As an already full grown athlete, Dillon added 51cm (20 inches) to his PB from the previous season. He beat that former best mark in seven of eight meets. This was obviously a fantastic season. I looked back at my schedule and found there were 51 weeks from his first session with me to the state meet. During that time he did 46 total sessions. Most of those were only 60 minutes long. Considering the limited time and the fact that I had no control of his in-season track workouts, I am proud of the work I did and the influence I had on his performance. But if I could go back, there are a couple changes I would explore.

  • I would like to see how much strength Dillon could have gotten out of explosive training like weighted jumps and plyometrics. Being explosively gifted and having no history of strength training, he was the type of athlete who may have responded well to relatively easy strength stimuli. He came in with the cartilage injury and knee pain, so it was sensible to stick with relatively slow fundamentals at that point, and he got incredible results from that. After the knee surgery, again I think it was smart to use the basics and make sure structural integrity was in place. But later on in November and December, perhaps gravitating more toward faster strength training would have been in order. Max strength improved a lot, but could power have improved more with lighter, faster training? Generally I would say no, but with Dillon’s training status, maybe.

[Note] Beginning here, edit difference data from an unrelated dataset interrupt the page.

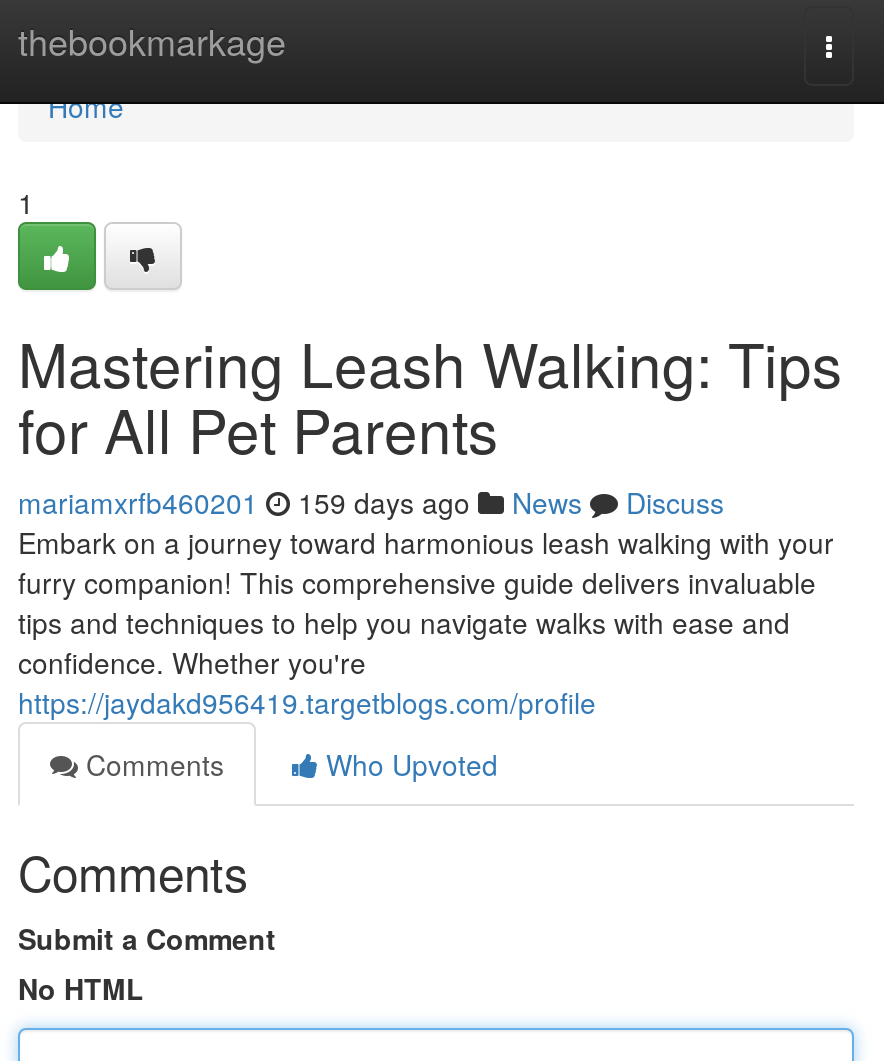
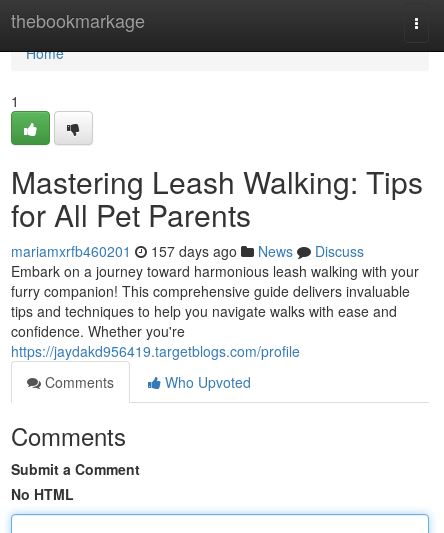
- mariamxrfb460201 159 days ago News Discuss
+ mariamxrfb460201 157 days ago News Discuss
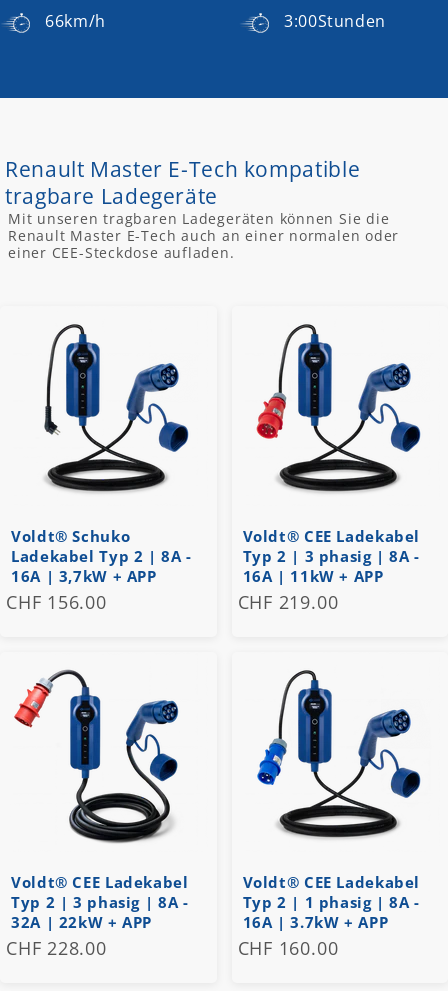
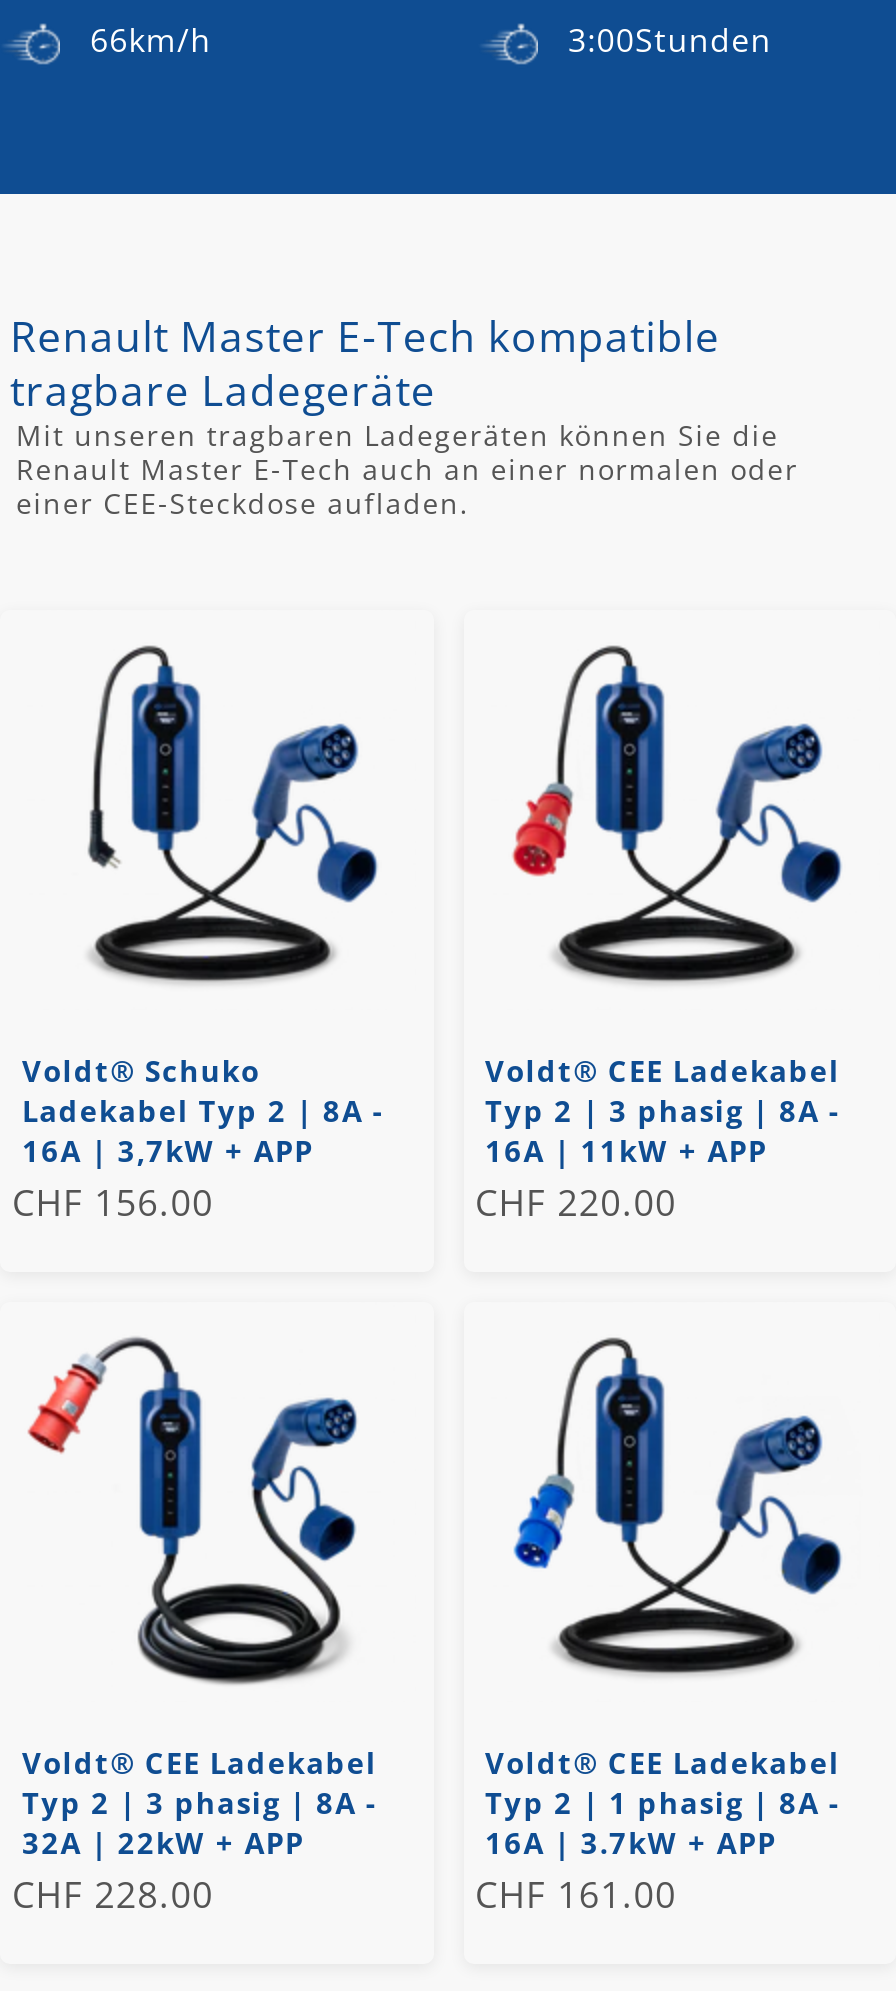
- CHF 219.00
+ CHF 220.00

- CHF 160.00
+ CHF 161.00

  • After the surgery Dillon needed to get back to being an athlete. I got him sprinting and running again, but he needed more volume and ideally more movement variety. For reference, he was only running about 1500m per week. Closer to double that plus some multi-directional activity would have been better. I think this would have made him faster at that time but also better prepared his feet and lower legs for the running volume in the spring. Perhaps shin splints could have been avoided. I did talk to him about finding a game to play with friends or some source of some movement variety, but it never happened. If I could go back I would work more elastic volume and variety into his workouts, even with the limited time.

Dillon is now jumping at Baylor University. I believe he still has potential to improve a lot further. I hope this recap is helpful.